• _YOUR OBJECTIVE_: Take the entries below and print only the lines from the one with "row order: parc_bioenergies_mw" through the one with "row Sandeep Arora: none | 18 | 0 -> none", exactly as they stand, both ends included.

• _SOURCE RECORDS_:
════════════════════

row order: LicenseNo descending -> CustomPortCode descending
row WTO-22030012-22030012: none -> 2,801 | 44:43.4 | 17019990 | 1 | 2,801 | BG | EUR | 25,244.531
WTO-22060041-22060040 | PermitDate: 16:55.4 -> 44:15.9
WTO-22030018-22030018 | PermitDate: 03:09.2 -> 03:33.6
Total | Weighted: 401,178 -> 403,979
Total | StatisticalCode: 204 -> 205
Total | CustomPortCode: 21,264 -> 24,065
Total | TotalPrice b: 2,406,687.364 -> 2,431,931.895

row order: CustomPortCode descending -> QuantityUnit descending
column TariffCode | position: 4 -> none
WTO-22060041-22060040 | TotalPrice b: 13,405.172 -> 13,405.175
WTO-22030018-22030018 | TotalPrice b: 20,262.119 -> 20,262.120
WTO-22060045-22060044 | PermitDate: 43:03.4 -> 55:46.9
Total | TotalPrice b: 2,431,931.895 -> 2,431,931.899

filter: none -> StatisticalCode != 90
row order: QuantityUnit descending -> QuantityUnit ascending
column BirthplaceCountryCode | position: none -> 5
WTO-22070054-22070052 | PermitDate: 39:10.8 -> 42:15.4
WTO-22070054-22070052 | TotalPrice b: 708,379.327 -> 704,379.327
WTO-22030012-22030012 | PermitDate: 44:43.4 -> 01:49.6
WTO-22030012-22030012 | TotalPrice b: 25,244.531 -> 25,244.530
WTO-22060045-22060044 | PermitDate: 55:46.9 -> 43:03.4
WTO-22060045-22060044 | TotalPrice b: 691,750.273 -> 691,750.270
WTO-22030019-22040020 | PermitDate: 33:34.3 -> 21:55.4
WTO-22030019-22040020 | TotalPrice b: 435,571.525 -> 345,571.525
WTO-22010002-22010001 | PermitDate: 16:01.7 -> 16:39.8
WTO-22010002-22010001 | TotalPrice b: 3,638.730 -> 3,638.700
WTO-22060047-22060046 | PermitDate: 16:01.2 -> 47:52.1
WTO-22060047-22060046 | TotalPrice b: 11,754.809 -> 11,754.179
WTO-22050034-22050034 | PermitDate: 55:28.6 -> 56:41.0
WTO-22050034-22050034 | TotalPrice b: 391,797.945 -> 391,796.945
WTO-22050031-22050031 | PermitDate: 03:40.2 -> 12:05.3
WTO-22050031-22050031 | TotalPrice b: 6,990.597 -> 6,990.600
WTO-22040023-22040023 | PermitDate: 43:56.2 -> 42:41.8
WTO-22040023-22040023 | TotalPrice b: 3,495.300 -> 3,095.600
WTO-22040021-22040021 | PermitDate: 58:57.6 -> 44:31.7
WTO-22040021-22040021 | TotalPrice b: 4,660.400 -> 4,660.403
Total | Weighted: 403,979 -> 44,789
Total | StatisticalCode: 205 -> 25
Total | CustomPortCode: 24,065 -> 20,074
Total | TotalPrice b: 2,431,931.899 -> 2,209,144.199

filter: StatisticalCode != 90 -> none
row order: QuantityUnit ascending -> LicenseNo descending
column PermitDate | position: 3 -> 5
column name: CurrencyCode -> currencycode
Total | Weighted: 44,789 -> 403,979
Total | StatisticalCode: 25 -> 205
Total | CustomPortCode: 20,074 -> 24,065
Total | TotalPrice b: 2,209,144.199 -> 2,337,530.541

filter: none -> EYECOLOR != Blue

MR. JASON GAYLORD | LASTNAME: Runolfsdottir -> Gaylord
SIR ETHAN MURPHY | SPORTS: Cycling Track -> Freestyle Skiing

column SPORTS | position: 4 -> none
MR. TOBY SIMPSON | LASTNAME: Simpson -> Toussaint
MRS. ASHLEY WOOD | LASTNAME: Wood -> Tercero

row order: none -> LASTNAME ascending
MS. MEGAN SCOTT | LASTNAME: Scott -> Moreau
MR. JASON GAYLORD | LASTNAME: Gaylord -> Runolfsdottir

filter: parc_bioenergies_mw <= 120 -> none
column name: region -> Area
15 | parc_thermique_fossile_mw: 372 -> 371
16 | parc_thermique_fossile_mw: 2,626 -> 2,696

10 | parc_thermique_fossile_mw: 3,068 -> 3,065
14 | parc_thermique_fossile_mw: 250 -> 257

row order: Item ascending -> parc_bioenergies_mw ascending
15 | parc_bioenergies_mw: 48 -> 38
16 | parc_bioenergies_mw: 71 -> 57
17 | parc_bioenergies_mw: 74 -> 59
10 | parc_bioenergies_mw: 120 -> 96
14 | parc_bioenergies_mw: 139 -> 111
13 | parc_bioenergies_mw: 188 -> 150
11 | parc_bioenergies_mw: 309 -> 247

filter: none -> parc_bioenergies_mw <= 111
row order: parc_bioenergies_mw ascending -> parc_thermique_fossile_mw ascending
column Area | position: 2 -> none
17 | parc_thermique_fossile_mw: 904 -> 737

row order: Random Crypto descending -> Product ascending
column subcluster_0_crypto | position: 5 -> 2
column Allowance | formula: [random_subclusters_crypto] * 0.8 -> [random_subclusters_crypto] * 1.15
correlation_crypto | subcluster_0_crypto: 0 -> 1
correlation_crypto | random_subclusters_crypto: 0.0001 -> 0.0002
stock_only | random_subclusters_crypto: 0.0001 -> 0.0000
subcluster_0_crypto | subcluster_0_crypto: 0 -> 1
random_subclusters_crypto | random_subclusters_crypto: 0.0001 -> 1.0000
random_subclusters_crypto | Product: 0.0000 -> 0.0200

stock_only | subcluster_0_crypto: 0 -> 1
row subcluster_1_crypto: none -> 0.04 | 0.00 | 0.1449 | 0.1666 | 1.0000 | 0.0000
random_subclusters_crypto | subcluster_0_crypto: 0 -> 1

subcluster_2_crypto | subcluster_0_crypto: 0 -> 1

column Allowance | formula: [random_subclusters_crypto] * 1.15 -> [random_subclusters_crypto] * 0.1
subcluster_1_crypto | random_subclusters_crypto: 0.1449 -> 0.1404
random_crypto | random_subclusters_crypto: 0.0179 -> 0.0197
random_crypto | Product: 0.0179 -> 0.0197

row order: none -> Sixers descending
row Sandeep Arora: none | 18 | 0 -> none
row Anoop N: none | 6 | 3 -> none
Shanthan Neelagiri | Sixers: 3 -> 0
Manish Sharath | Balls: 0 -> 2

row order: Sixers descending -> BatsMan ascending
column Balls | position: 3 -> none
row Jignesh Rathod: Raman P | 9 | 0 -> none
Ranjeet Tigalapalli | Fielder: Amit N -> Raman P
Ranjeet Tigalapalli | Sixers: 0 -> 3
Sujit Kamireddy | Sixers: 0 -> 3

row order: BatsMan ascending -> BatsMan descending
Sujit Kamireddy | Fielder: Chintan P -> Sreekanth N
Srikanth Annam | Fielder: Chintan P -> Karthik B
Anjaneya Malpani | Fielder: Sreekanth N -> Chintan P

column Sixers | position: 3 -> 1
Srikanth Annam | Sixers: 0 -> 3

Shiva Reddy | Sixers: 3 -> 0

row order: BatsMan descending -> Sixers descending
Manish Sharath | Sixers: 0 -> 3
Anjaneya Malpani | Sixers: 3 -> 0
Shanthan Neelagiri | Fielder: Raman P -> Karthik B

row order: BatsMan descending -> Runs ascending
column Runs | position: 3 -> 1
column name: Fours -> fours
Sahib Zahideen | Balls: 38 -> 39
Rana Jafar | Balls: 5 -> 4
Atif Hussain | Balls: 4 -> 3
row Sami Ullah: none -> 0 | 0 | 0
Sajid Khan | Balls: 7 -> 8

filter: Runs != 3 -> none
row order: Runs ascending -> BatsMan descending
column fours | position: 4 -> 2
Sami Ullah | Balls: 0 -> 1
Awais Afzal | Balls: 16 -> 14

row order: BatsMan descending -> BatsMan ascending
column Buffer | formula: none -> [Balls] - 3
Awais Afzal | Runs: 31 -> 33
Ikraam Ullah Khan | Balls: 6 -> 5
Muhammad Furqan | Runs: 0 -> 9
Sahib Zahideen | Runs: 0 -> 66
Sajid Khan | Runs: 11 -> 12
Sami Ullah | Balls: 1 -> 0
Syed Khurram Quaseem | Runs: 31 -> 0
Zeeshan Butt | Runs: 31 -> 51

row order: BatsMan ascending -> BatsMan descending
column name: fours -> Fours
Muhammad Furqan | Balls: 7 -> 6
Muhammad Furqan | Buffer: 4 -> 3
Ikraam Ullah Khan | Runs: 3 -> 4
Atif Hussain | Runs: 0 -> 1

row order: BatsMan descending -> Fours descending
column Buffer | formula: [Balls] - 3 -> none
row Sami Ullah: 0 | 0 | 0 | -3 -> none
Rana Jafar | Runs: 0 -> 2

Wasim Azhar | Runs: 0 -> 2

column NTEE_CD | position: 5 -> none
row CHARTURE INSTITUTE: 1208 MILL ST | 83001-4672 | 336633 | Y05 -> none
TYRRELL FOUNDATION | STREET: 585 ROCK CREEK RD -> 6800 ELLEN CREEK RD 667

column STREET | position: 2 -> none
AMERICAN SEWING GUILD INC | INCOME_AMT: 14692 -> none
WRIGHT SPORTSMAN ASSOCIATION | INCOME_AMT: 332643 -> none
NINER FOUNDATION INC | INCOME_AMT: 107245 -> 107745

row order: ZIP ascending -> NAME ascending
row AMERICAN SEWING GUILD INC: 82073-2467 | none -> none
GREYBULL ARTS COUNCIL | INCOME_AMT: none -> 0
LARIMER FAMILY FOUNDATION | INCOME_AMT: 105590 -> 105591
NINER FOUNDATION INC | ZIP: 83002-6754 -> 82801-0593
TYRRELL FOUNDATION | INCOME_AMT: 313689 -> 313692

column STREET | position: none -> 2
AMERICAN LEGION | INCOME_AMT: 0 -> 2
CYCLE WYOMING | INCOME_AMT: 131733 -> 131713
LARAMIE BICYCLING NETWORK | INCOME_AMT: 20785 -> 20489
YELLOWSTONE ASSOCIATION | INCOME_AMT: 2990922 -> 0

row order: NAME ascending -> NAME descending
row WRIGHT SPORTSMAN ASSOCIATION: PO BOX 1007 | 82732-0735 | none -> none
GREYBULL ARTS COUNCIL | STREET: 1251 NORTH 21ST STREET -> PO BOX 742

════════════════════

• _OUTPUT FOR THIS EXERCISE_:
row order: parc_bioenergies_mw ascending -> parc_thermique_fossile_mw ascending
column Area | position: 2 -> none
17 | parc_thermique_fossile_mw: 904 -> 737

row order: Random Crypto descending -> Product ascending
column subcluster_0_crypto | position: 5 -> 2
column Allowance | formula: [random_subclusters_crypto] * 0.8 -> [random_subclusters_crypto] * 1.15
correlation_crypto | subcluster_0_crypto: 0 -> 1
correlation_crypto | random_subclusters_crypto: 0.0001 -> 0.0002
stock_only | random_subclusters_crypto: 0.0001 -> 0.0000
subcluster_0_crypto | subcluster_0_crypto: 0 -> 1
random_subclusters_crypto | random_subclusters_crypto: 0.0001 -> 1.0000
random_subclusters_crypto | Product: 0.0000 -> 0.0200

stock_only | subcluster_0_crypto: 0 -> 1
row subcluster_1_crypto: none -> 0.04 | 0.00 | 0.1449 | 0.1666 | 1.0000 | 0.0000
random_subclusters_crypto | subcluster_0_crypto: 0 -> 1

subcluster_2_crypto | subcluster_0_crypto: 0 -> 1

column Allowance | formula: [random_subclusters_crypto] * 1.15 -> [random_subclusters_crypto] * 0.1
subcluster_1_crypto | random_subclusters_crypto: 0.1449 -> 0.1404
random_crypto | random_subclusters_crypto: 0.0179 -> 0.0197
random_crypto | Product: 0.0179 -> 0.0197

row order: none -> Sixers descending
row Sandeep Arora: none | 18 | 0 -> none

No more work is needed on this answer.